+++ DATA FOR THIS TASK
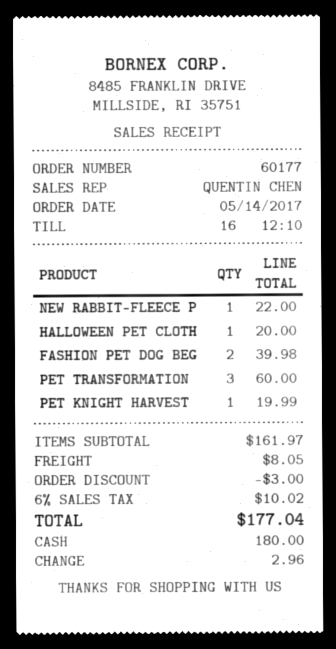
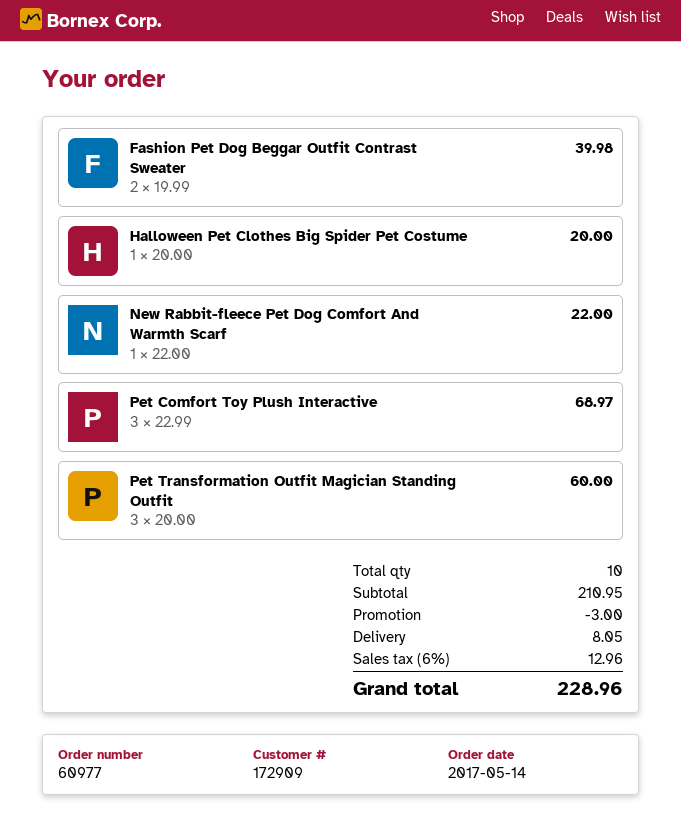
order number: 60177 -> 60977
PET KNIGHT HARVEST: 1 for 19.99 -> none
Pet Comfort Toy Plush Interactive: none -> 3 for 68.97
subtotal: 161.97 -> 210.95
tax: 6% = 10.02 -> 6% = 12.96
total: 177.04 -> 228.96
++++++
■ **EXERCISE GOAL**
Starting at the line with "Pet Comfort Toy", retype each line through the final one in the data above, unchanged and with nothing added.

■ **FINAL ANSWER**
Pet Comfort Toy Plush Interactive: none -> 3 for 68.97
subtotal: 161.97 -> 210.95
tax: 6% = 10.02 -> 6% = 12.96
total: 177.04 -> 228.96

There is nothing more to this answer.